山下工業所新幹線の顔づくり50年

打ち出し板金・三次元曲面成形
ハイテク製品を支える職人の会社

打ち出し板金とは

打ち出し板金の特長

  • 人の感性と体力が基本の成形法であり、エネルギーの使用量と切り粉(金属屑)や粉塵、廃液の発生も少なく、自然環境にとても優しい。
  • 成型用の専用金型が不要であるため、非常に小回りと融通が利き、試作、単品・極少量品の製作に向いている。
  • 工業製品からデザイン性の高い美術品的なもの、大きなものから手のひらに乗る小さなものまで、様々なものづくりに応用できる。
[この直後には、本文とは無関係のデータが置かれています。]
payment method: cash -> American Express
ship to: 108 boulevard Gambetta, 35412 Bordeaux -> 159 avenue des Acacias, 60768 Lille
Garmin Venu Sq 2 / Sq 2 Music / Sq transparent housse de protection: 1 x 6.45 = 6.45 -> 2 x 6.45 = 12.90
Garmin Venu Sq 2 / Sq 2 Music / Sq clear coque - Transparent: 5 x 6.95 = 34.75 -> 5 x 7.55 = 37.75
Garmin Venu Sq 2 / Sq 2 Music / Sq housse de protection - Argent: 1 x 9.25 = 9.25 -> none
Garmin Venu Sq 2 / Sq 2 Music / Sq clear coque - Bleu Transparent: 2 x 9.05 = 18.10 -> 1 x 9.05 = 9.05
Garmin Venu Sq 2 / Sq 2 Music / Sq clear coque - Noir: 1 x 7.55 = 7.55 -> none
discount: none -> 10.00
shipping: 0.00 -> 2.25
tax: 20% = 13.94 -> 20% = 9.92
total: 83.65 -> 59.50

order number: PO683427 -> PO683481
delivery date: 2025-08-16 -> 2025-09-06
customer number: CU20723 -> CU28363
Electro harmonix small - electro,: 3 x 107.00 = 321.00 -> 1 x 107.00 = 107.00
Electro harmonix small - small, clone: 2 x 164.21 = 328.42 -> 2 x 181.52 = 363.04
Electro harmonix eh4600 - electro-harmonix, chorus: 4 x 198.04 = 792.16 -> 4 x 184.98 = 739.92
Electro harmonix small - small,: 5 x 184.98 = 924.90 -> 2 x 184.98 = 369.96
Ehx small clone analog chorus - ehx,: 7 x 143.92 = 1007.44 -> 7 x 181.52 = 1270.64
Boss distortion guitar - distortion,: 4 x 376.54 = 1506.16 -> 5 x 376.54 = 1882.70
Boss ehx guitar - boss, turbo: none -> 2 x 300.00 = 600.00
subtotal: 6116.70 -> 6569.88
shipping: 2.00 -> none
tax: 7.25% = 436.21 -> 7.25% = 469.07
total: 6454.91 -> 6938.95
 通常、厚い木の板を削り、個々の木片を接着してつくる弦楽器のような繊細な形状も再現できる。右の写真にあるチェロは、新幹線に使うのと同じアルミ素材の板を、切って、叩いて、溶接して製作。もちろん金型は使っていません。

アルミ製チェロ

成形品のサイズ

 10メートルを越える先頭構体から、数センチ程度の小さな部品まで、多岐に渡る。鉄道車両部品の製造実績は、下記リンク先をご参照。
製造実績

 鉄道車両部品以外では、甲冑などの工芸品や美術品、建築物の内外装、航空機部品、ロケットの噴射口、自動車の試作、クラシックカーのレストア、ボートの構体や内装、開発・試作用の装置機器の筐体やカバーなど幅広い分野において適用例が確認されています。

打ち出し成形に使う金属素材

 弊社での成形品の大半が高速鉄道車両用の部品であることからアルミが主体ですが、軟鋼(SS)、ステンレス鋼(SUS304)、チタン、ジュラルミン、銅の成形実績もあります。

作業工程

CAD図

治具

  • ① 形状の輪切り断面図の作成
  • ② 形状の仕上がり精度確認用の型板(かたいた)や、製品となる金属板やフレームの切り形出し(せん断、レーザー切断など)
  • ③ 治具(複数の型板を溶接した補助具)やフレームの溶接組立
  • ④ 成形加工機、ハンドハンマーによる打ち出し成形
  • ⑤ 板の溶接と歪取り
  • ⑥ 表面仕上げ

 打ち出し成形には、製品の立体形状を輪切りにした断面図の作成が不可欠です。作業のながれは、成形品のサイズの大小に関係なく基本的に同じです。

成形に使う道具

  • 成形加工機 成形加工機 ハンドハンマーの代わりとなって金属板を叩いてくれる手動機械です。大まかな曲げに使います。
  • ハンマー 各種ハンマー 金属、ゴム、木製等
  • 鉄床 鉄床(かなどこ) 金属板を置く鉄製の台です。
  • あて板 あて板(あてばん) 金属板の裏側に片手であてがって使います。

所要時間

 打ち出し成形から表面仕上げまで(上記の④から⑥までの工程)の所要時間は、成形品のサイズや形状の複雑さ、材質、担当する技能者の数と力量などに影響され、成形品により非常に大きく異なります。
 弊社の打ち出し板金チームでは、新幹線クラスの大型車両の場合でおよそ2~3週間、モノレールクラスで1週間、計器盤の本体やカバーは数十分から数時間程度を目安に仕事を進めています。

ものづくり日本大賞

 2007年に開催された「第2回ものづくり日本大賞」で、経済産業大臣特別賞を受賞しました。多くの皆様より激励のお言葉をいただきありがとうございました。